Comment by dmix

1 month ago

How much size would it take to store a model of every known location in the world and common things?

For ex: I sent a friend a photo of my puppy in the bathtub and her Airpods (via iphone) announced "(name) sent you a photo of a dog in a bathtub". She thought it was really cool and so do I personally. That's a useful feature. IDK how much that requires going off-device though.

> That's a useful feature.

I’m really curious how this feature is considered useful. It’s cool, but can’t you just open the photo to view it?

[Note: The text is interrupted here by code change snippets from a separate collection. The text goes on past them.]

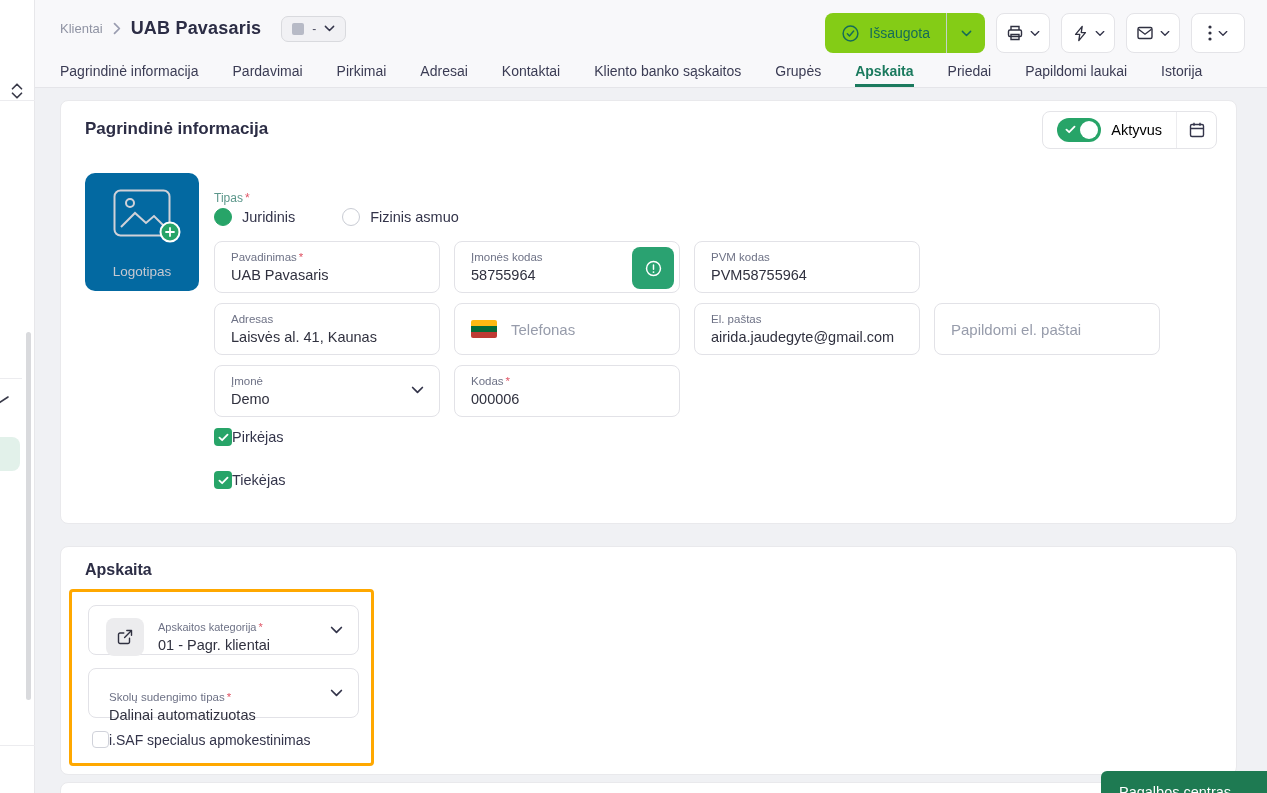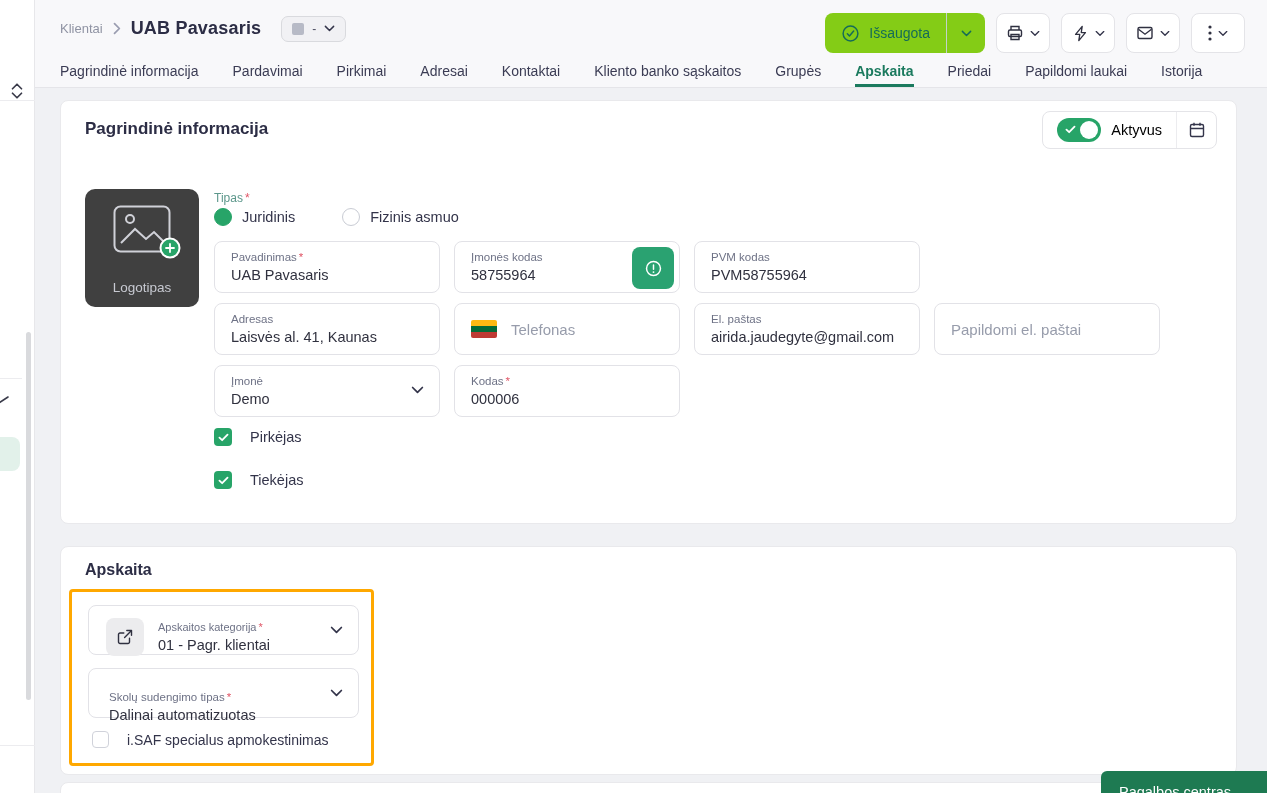--- a/index.html
+++ b/index.html
@@ -56,21 +56,21 @@
   
   .active-ctl { position: absolute; right: 19px; top: 10px; display: flex; align-items: stretch; height: 38px; background: #fff; border: 1px solid #e4e4e8; border-radius: 8px; }
   .toggle-sec { display: flex; align-items: center; gap: 10px; padding: 0 14px; cursor: pointer; }
   .toggle { position: relative; width: 44px; height: 24px; background: #27a468; border-radius: 12px; }
   .toggle .tick { position: absolute; left: 8px; top: 7px; }
   .toggle .knob { position: absolute; right: 3px; top: 3px; width: 18px; height: 18px; background: #fff; border-radius: 50%; }
   .toggle-label { font-size: 14.5px; color: #000000; }
   .cal-sec { width: 40px; border-left: 1px solid #ececef; display: flex; align-items: center; justify-content: center; color: #33344a; cursor: pointer; }
 
   
-  .logo-box { position: absolute; left: 24px; top: 88px; width: 114px; height: 118px; background: #404040; border-radius: 10px; cursor: pointer; }
+  .logo-box { position: absolute; left: 24px; top: 72px; width: 114px; height: 118px; background: #0369a1; border-radius: 10px; cursor: pointer; }
   .logo-img { position: absolute; left: 28px; top: 16px; }
   .plus-badge { position: absolute; left: 74px; top: 48px; }
   .logo-label { position: absolute; left: 0; right: 0; bottom: 12px; text-align: center; font-size: 13.5px; color: #c7c9d1; }
 
   
   .tipas-label { position: absolute; left: 153px; top: 90px; font-size: 12px; color: #5c978b; }
   .req { color: #e05667; margin-left: 2px; }
   .radio-row { position: absolute; left: 153px; top: 107px; display: flex; align-items: center; }
   .radio { width: 18px; height: 18px; border-radius: 50%; background: #fff; border: 1px solid #c9ccd4; }
   .radio.checked { background: #27a468; border-color: #27a468; }
@@ -83,21 +83,21 @@
   .fvalue { display: block; font-size: 14.5px; color: #30313f; line-height: 21px; margin-top: 1px; white-space: nowrap; overflow: hidden; }
   .field .sel-chev { position: absolute; right: 15px; top: 20px; color: #33344a; }
   .ph-field { display: flex; align-items: center; padding-top: 0; cursor: text; }
   .placeholder { font-size: 15px; color: #979cab; }
   .wide { width: 226px; }
   .verify-btn { position: absolute; right: 5px; top: 5px; width: 42px; height: 42px; background: #2aa271; border-radius: 8px; display: flex; align-items: center; justify-content: center; cursor: pointer; border: none; }
   .flag { width: 26px; height: 18px; border-radius: 2px; overflow: hidden; display: flex; flex-direction: column; margin-right: 14px; flex: 0 0 auto; }
   .flag div { flex: 1; }
 
   
-  .cbx-row { position: absolute; display: flex; align-items: center; gap: 18px; cursor: pointer; }
+  .cbx-row { position: absolute; display: flex; align-items: center; gap: 0; cursor: pointer; }
   .cbx { width: 18px; height: 18px; border-radius: 4px; background: #27a468; display: flex; align-items: center; justify-content: center; }
   .cbx.unchecked { background: #fff; border: 1.5px solid #d0d2da; }
   .cbx-label { font-size: 14.5px; color: #33344a; }
 
   
   .hl-box { position: absolute; left: 8px; top: 42px; width: 305px; height: 177px; border: 3px solid #ffa800; border-radius: 4px; }
   .hl-box .field { width: 271px; }
   .f-kat { left: 16px; top: 13px; height: 50px; padding: 12px; display: flex; cursor: pointer; }
   .kat-iconbtn { width: 38px; height: 38px; margin-left: 5px; background: #ececee; border-radius: 8px; display: flex; align-items: center; justify-content: center; color: #2f3040; flex: 0 0 auto; cursor: pointer; }
   .kat-text { margin-left: 14px; padding-top: 2px; }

  • It is a notification summary.

    There is a large number of people out there who receive hundreds of notifications (willingly but mostly unwillingly) daily from apps they have installed (not just messengers), and nearly all of them can't cope with the flood of the notifications. Most give up on tending to the notifications altogether, but some resort to the notification summaries which alleviate the cognitive overload («oh, it is a picture of a dog that I will check out when I get a chance to, and not a pic of significant other who got themselves into a car accident»).

    The solution is, of course, to not allow all random apps to spam the user with the notifications, but that is not how laypeople use their phones.

    Even the more legit apps (e.g. IG) dump complete garbage upon unsuspecting users throughout the day («we thought you would love this piece of trash because somebody paid us»).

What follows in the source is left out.